Wilcox konnte früh einige Top-Ten-Ergebnisse einspielen, wurde bei der Barbasol Championship 2015 Zweiter und sorgte bei der Players Championship 2016 für eines seiner Karrierehighlights, als er auf der berühmten 17 des Stadium Course ein Hole-in-One erzielte. Der emotionale Ausbruch war gemacht für jeden Jahresrückblick und die Associated Press bezeichnete Wilcox damals als "Freigeist". Dass dieser talentierte Stimmungsmacher aus Alabama vermutlich zum Zeitpunkt seines Hole-in-Ones nicht ganz nüchtern war, wussten nur wenige.

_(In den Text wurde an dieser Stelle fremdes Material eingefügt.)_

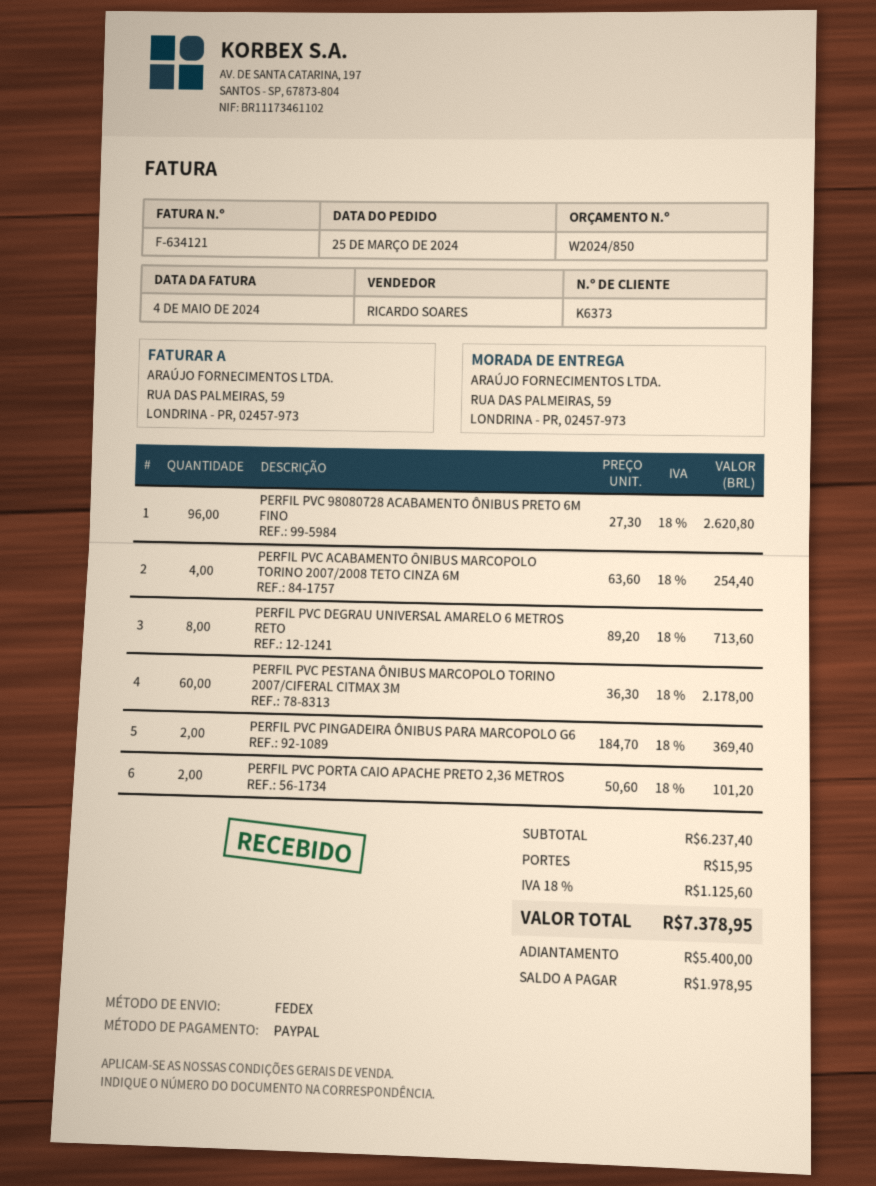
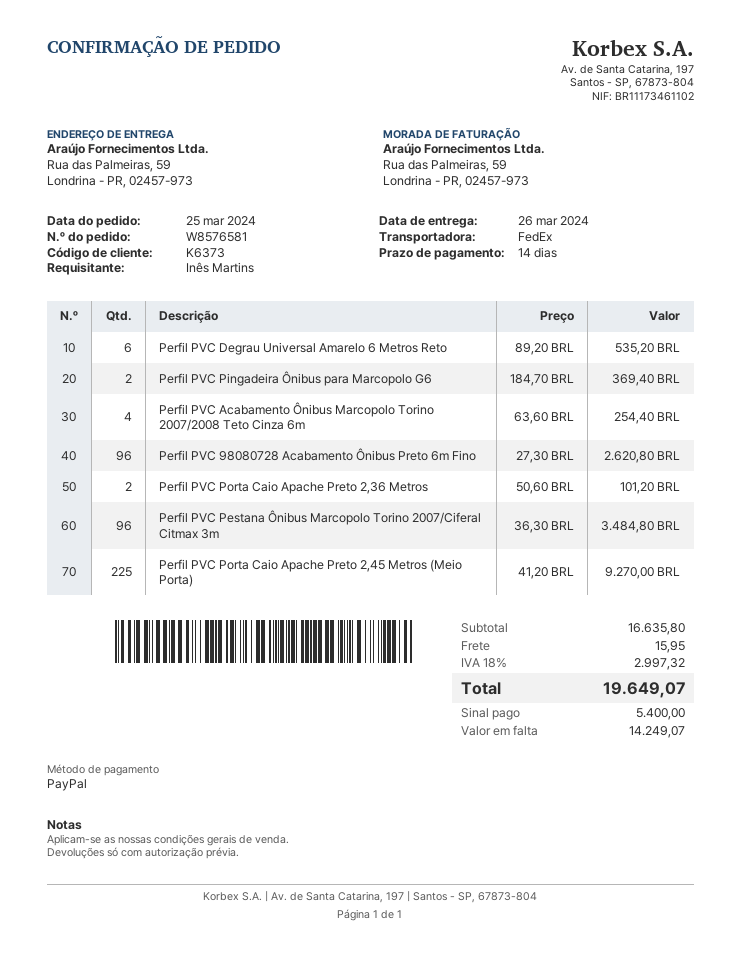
PERFIL PVC DEGRAU UNIVERSAL AMARELO 6 METROS RETO: 8 x 89.20 = 713.60 -> 6 x 89.20 = 535.20
PERFIL PVC PESTANA ÔNIBUS MARCOPOLO TORINO 2007/CIFERAL CITMAX 3M: 60 x 36.30 = 2178.00 -> 96 x 36.30 = 3484.80
Perfil PVC Porta Caio Apache Preto 2,45 Metros (Meio Porta): none -> 225 x 41.20 = 9270.00
subtotal: 6237.40 -> 16635.80
tax: 18% = 1125.60 -> 18% = 2997.32
total: 7378.95 -> 19649.07
balance: 1978.95 -> 14249.07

In einem Interview mit Fire Pit Collective gab Wilcox nun Einblicke in sein Leben auf der Tour und deckte ein dunkles Geheimnis seiner Vita auf. "Ich war ein Drogenabhängiger mit einer PGA-Tour-Karte", so der inzwischen 35-Jährige. Drogen seien schon in frühen Teenagerjahren Teil seines Lebens gewesen. "Ich hatte eine Menge Ärger mit dem Gesetz, trank und war einfach nur dumm", gab Wilcox bereits in einem Interview mit Golf Punk HQ vor einigen Jahren zu Protokoll. Mit 17 landete er wegen Trunkenheit am Steuer hinter Gittern. Seine Eltern warfen ihn aus dem Haus und so musste er lange Zeit im Workout-Raum seiner Schwester schlafen.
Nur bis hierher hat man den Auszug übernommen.